Yapılan araştırmalara göre, Türkler (Moğol ve Çinlilerden, sarı ırktan, farklı olarak) dört beyaz ırk grubundan biri olan “Europid” grubunun “Turanid” tipindeki “Brakisefal (kafası ön alt eksenine göre kısa olan, kısa kafalı)”, savaşçı beyaz ırka mensupturlar (andronovo insanı). Belirgin özellikleri: orta boy (ortalama 167 cm.), beyaz ten (hafif esmere çalan buğday rengi), düz burun, değirmi çehre, hafif dalgalı saç, orta gürlükte sakal ve bıyıktır. Fakat bu özellikler sadece bir genellemedir. Tarihin seyri içinde çok geniş bir coğrafyaya (doğudan batıya, kuzeyden güneye) yayılmış bir millet için bu genellemeler çok dar kalır (Kafesoğlu 1998: 46-47). Yine aynı gerekçelerden dolayı Türk ırkının genetik özellikleri şudur diye tam bir genetik haritasının çıkarılabilmesi pek mümkün görünmüyor. Ancak coğrafî ve iklim şartlarına göre oluşan genetik haritalardan bahsetmek daha doğru olur: Anadolu Türkü, Orta Asya Türkü, Asya Türkü, Avrupa Türkü vb. gibi.

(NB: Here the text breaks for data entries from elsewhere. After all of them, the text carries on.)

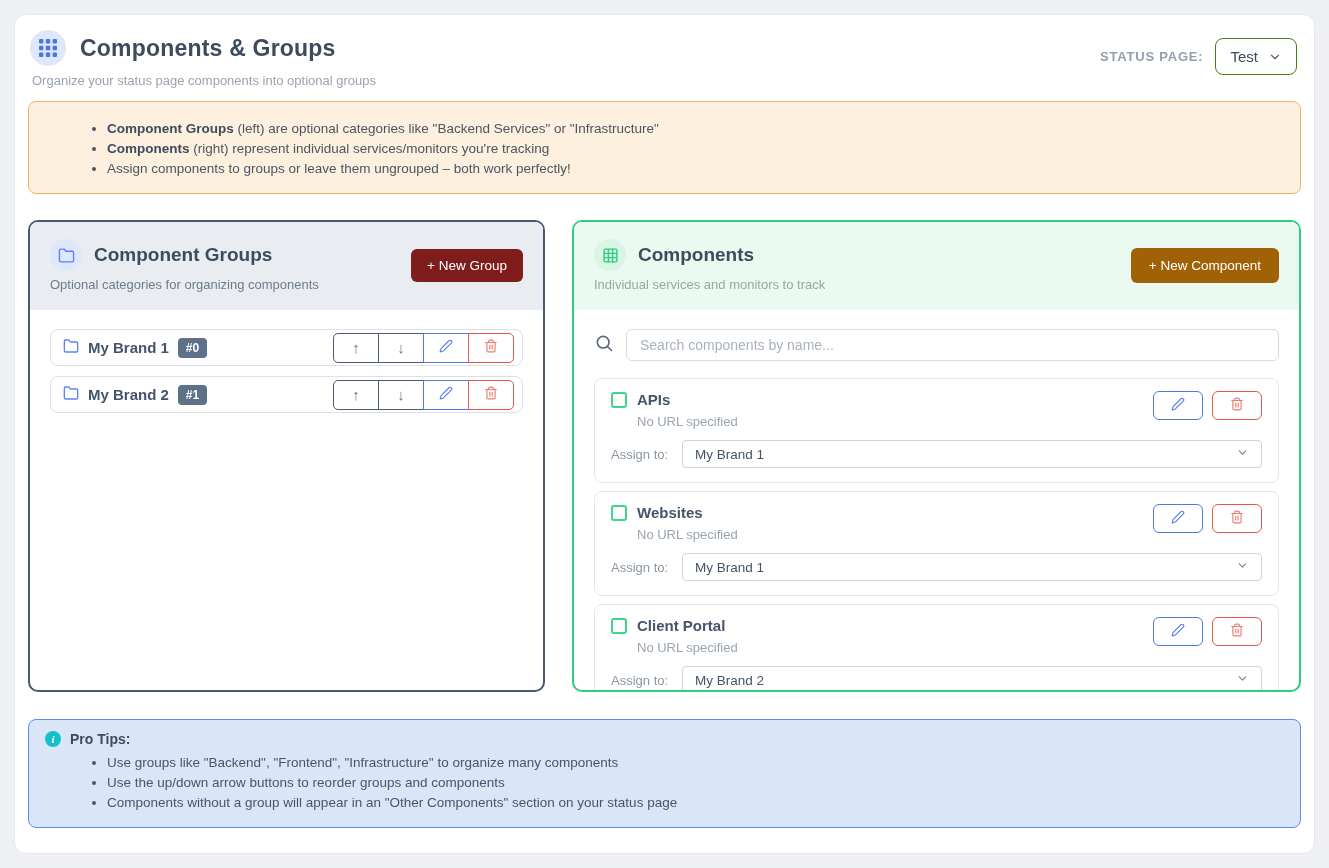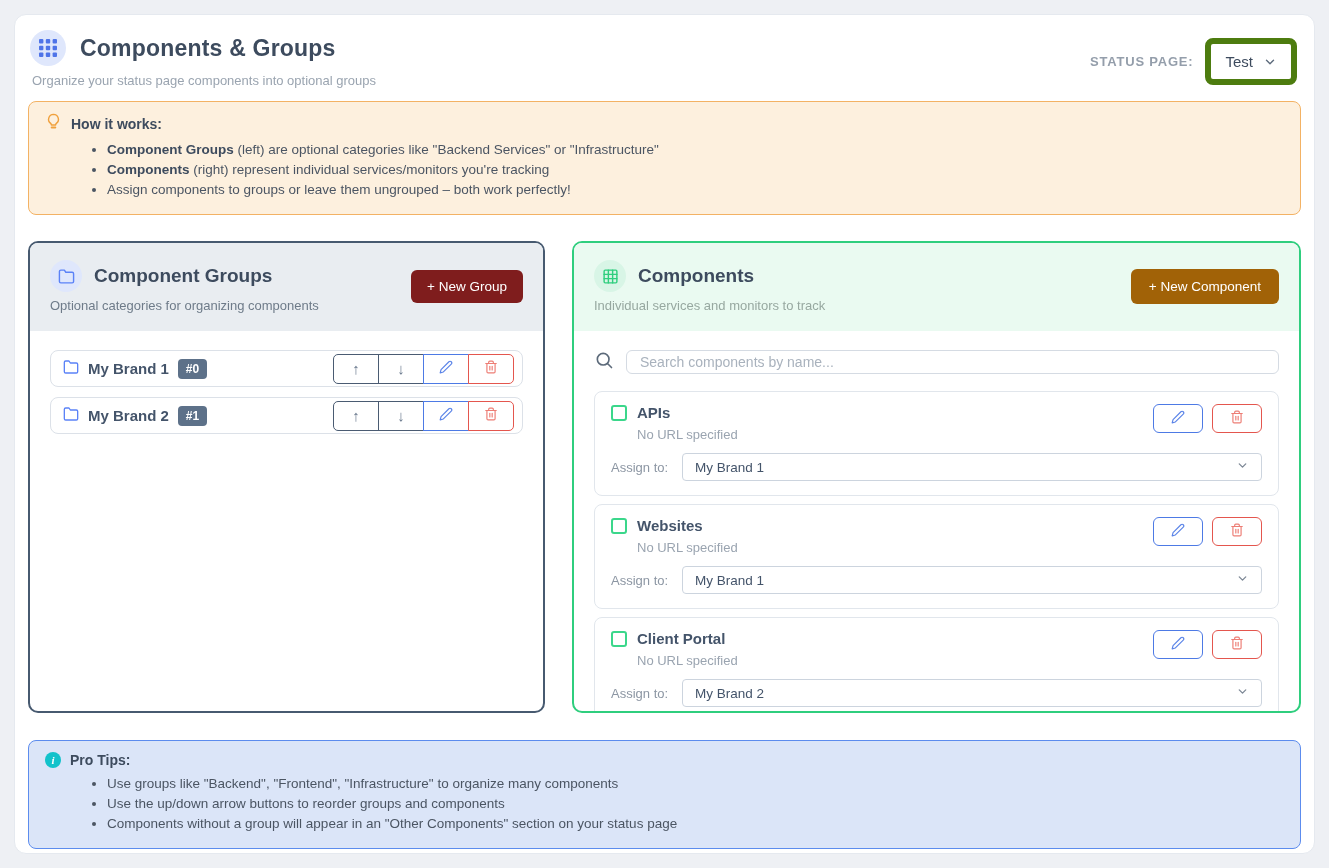--- a/index.html
+++ b/index.html
@@ -32,7 +32,7 @@
   .status-label { font-size:13px; font-weight:600; letter-spacing:0.8px; color:#949eab; }
   .status-select {
     display:flex; align-items:center; gap:10px;
-    border:6px solid #4d7c0f; border-radius:8px;
+    border:1px solid #4d7c0f; border-radius:8px;
     padding:9px 14px; font-size:15px; color:#3d4b5e; cursor:pointer; background:#fff;
   }
   .status-select svg { display:block; }

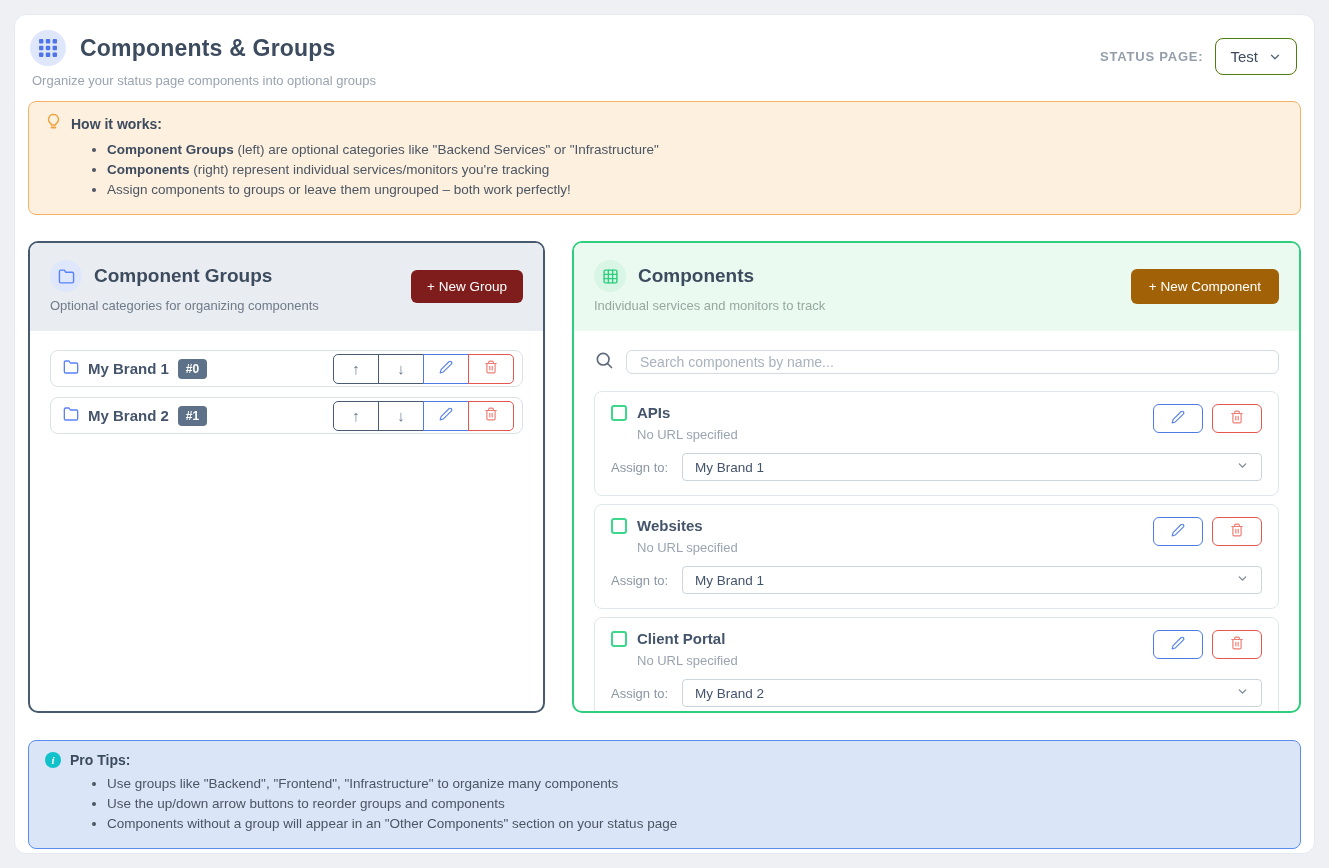--- a/index.html
+++ b/index.html
@@ -158,15 +158,6 @@
   </div>
 
   <div class="infobox orange">
-    <div class="infobox-title">
-      <span>
-        <svg width="17" height="17" viewBox="0 0 24 24" fill="none" stroke="#f0a13e" stroke-width="2" stroke-linecap="round" stroke-linejoin="round">
-          <path d="M12 2a7 7 0 0 0-4 12.7c.6.5 1 1.4 1 2.3h6c0-.9.4-1.8 1-2.3A7 7 0 0 0 12 2z"></path>
-          <path d="M9.5 20.5h5" stroke-width="3"></path>
-        </svg>
-      </span>
-      <strong>How it works:</strong>
-    </div>
     <ul>
       <li><strong>Component Groups</strong><span> (left) are optional categories like "Backend Services" or "Infrastructure"</span></li>
       <li><strong>Components</strong><span> (right) represent individual services/monitors you're tracking</span></li>

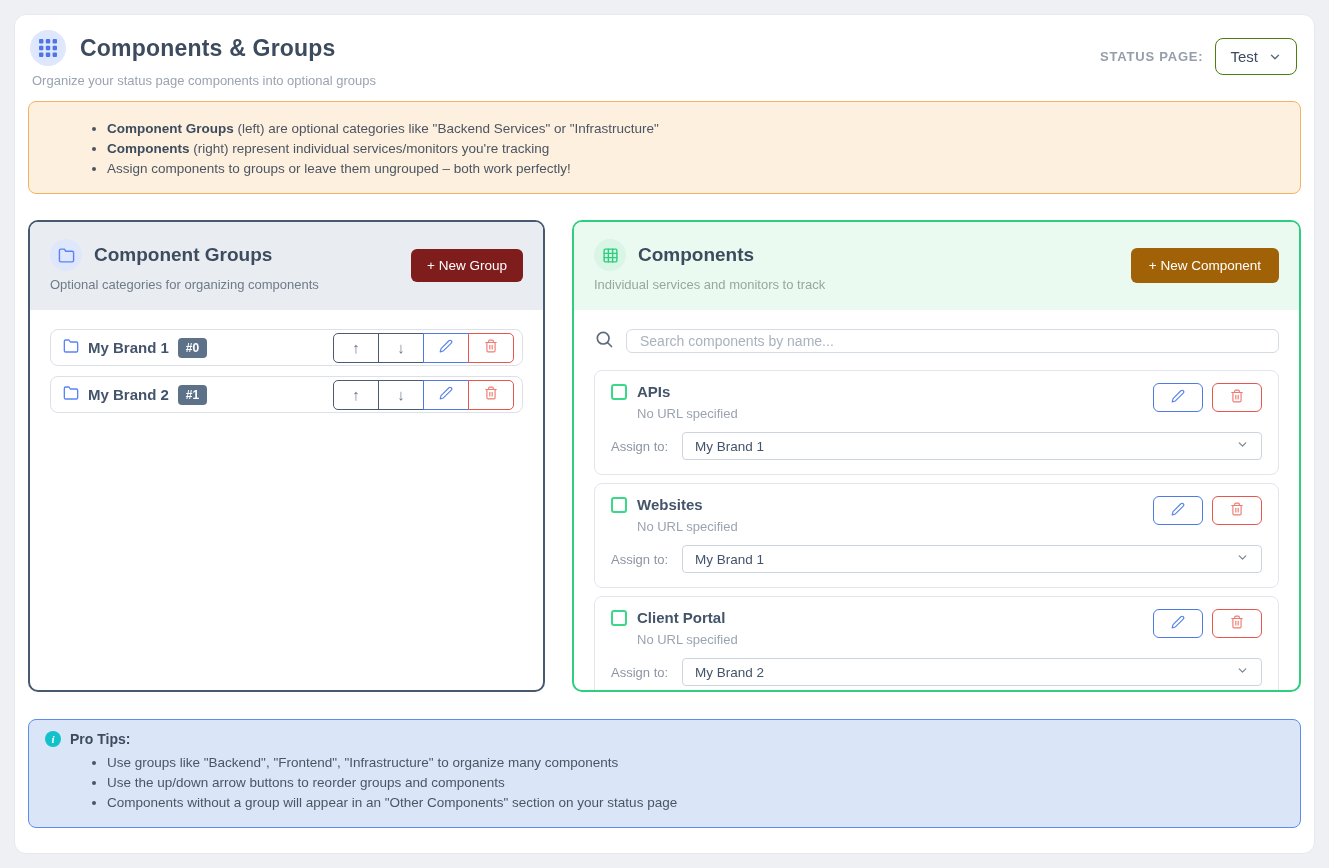--- a/index.html
+++ b/index.html
@@ -92,7 +92,7 @@
   
   .search-row { display:flex; align-items:center; gap:12px; margin-bottom:17px; }
   .search-row input {
-    flex:1; height:24px; border:1px solid #d5dbe3; border-radius:6px;
+    flex:1; height:32px; border:1px solid #d5dbe3; border-radius:6px;
     padding:0 13px; font-size:14px; color:#44546a; font-family:inherit; outline:none;
   }
   .search-row input::placeholder { color:#a9b2bd; }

Türklerde ataya, anaya saygı önemlidir. Fakat Türkler tarihin hiçbir döneminde etnik, ırki esasa dayalı bir millet olma ve devlet kurma yoluna gitmemişlerdir. Irki mensubiyetten çok, töreyi ve hakkı esas almışlardır. Çünkü Töre, çevre ve imkânlara uygun yaşayabilmenin gerekli kıldığı yeniliklere açık olmakla birlikte, köniklik (adalet), uzluk (iyilik, faydalılık), tüzlük (eşitlik) ve kişilik (insanlık, evrensellik) gibi ana-yasa hükmünde değişmez ilkeleri içine alır (Kafesoğlu 1998: 247). Türkler bu esaslar üzerine millet olma yoluna gitmişlerdir. Bu yüzden hep hakkın, hakikatin, mazlumların, zayıfların ve yoksulların yanında olmuşlardır. Irkçılıktan bu ilkeler gereği tarih boyunca uzak durmuşlardır.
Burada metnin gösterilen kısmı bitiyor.